Incendie : Le Sénat propose 70 mesures pour lutter contre les feux de forêts

Quelques jours après les violents incendies qui ont ravagé des milliers d’hectares de forêt en Gironde et en Bretagne, le Sénat réagit. Dans un rapport publié ce mercredi, les conseillers de la République proposent 70 mesures censées éviter l’embrasement des forets. Bien que le réchauffement climatique soit la principale cause de ces incendies, les mesures du Sénat se concentrent plutôt sur des solutions à plus petite échelle.

Le rapport préconise entre autres de revenir sur les 500 suppressions de postes prévues d’ici à 2025 à l’Office national des forêts (ONF) et, au contraire, d’étendre le périmètre d’intervention de cette institution en souffrance qui gère les 11 millions d’hectares de forêts publiques françaises.

Faire appliquer le débroussaillage

Si la stratégie française de surveillance et d’intervention rapide a « fait ses preuves », en divisant par cinq les surfaces annuelles brûlées sur la période 2015-2020 par rapport aux années 1980, « la France doit toutefois se préparer à une évolution défavorable du risque, structurellement causée par le réchauffement climatique et l’augmentation de la biomasse forestière », note le rapport réalisé par six élus du centre et de la droite.

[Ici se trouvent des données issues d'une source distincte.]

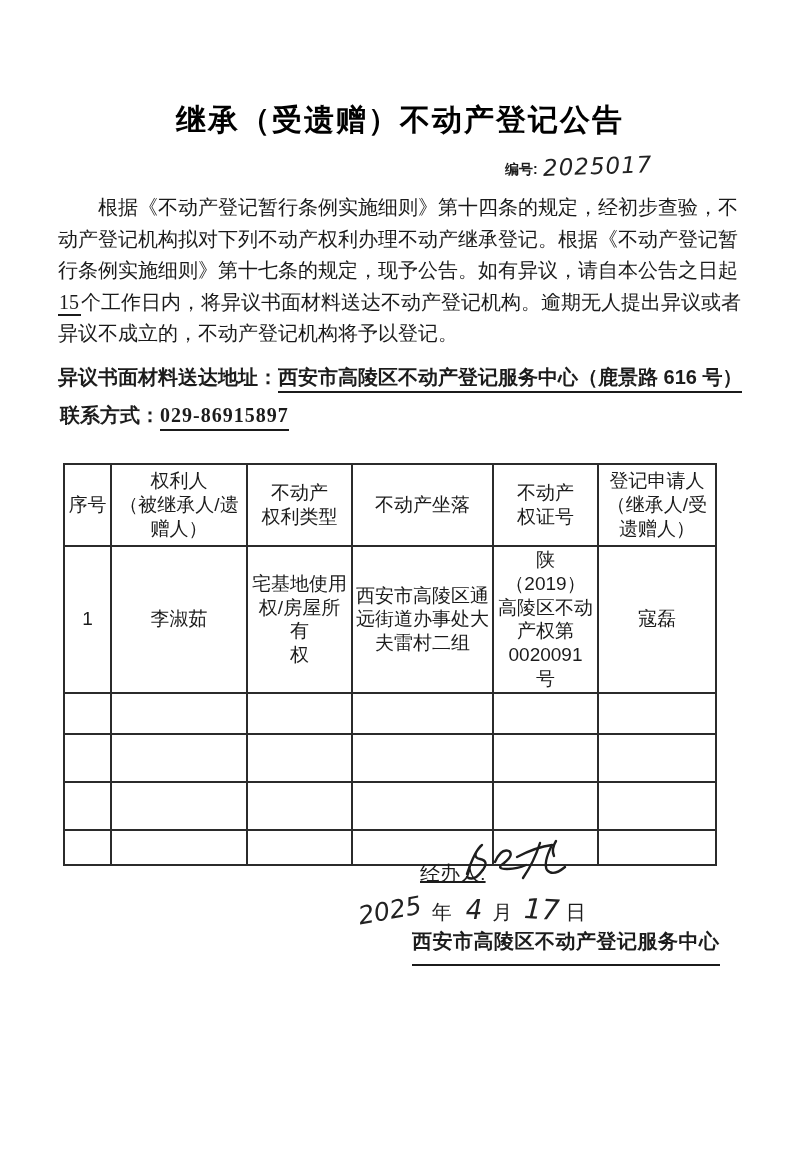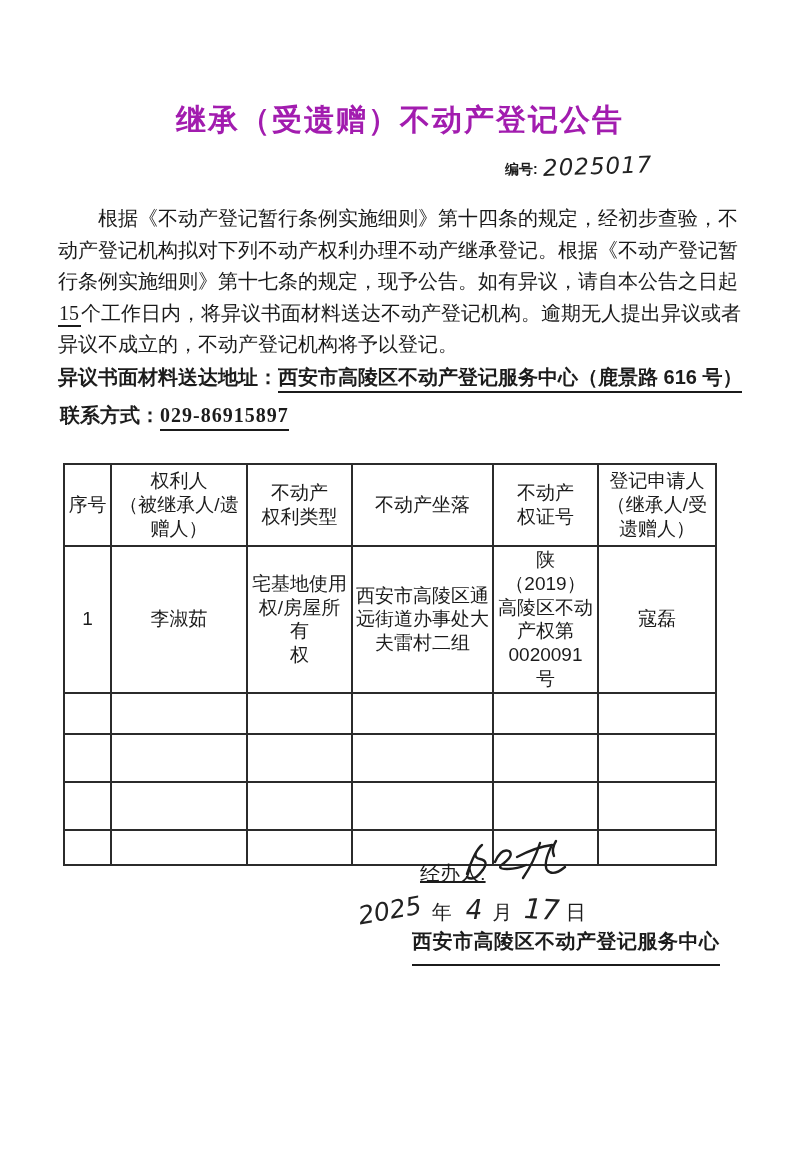--- a/index.html
+++ b/index.html
@@ -15,21 +15,21 @@
   }
   
   .doc-title {
     position: absolute;
     top: 100px; left: 0;
     width: 100%;
     text-align: center;
     font-size: 30px;
     font-weight: 700;
     letter-spacing: 2px;
-    color: #a21caf;
+    color: #000000;
   }
   
   .serial-row {
     position: absolute;
     top: 153px; left: 505px;
     display: flex;
     align-items: baseline;
     gap: 5px;
   }
   .serial-label { font-size: 14px; font-weight: 700; }
@@ -44,21 +44,21 @@
   .notice {
     position: absolute;
     top: 192px; left: 58px;
     width: 688px;
     font-size: 20px;
     font-weight: 500;
     line-height: 31.5px;
     color: #1b1b1b;
   }
   .notice .line { display: block; white-space: nowrap; }
-  .notice .line.indent { text-indent: 40px; margin-top: 11px; }
+  .notice .line.indent { text-indent: 40px; }
   .num-serif { font-family: "Liberation Serif", serif; }
   .u-num {
     border-bottom: 2px solid #1b1b1b;
     padding: 0 2px 1px 1px;
   }
   
   .address-row {
     position: absolute;
     top: 364px; left: 58px;
     font-size: 20px;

Rappelant la grande efficacité du débroussaillage pour prévenir les feux, réduire leur intensité et préserver les habitations, les sénateurs constatent que cette obligation légale, pour environ trois millions de propriétaires privés, est trop peu appliquée, « souvent moins de 30 % ». Pour y remédier, ils proposent plusieurs leviers : plan de sensibilisation, sanctions pénales renforcées, incitations fiscales ou augmentation de la franchise d’assurance en cas de non-respect.

Reboiser intelligemment

Le rapport préconise aussi de valoriser le rôle des activités pastorales et agricoles qui, en « créant des discontinuités de végétation, jouent le rôle de pare-feu ». Les élus déplorent l’insuffisance des moyens aériens et réclament une augmentation des fonds annuels alloués aux services départementaux d’incendie et de secours (SDIS).

Face à une gestion jugée insuffisante de la forêt privée, qui représente trois quarts de la forêt française, les sénateurs proposent « d’abaisser le seuil d’obligation » de gestion durable pour la forêt privée à 20 hectares, contre 25 à ce jour.

Enfin, après un incendie, les sénateurs souhaitent que l’aide de l’État pour reboiser soit conditionnée « à des choix d’essences et de gestion adaptés au risque incendie (par exemple en maintenant des pare-feux, en expérimentant des corridors de feuillus ou une moindre densité de peuplement) ».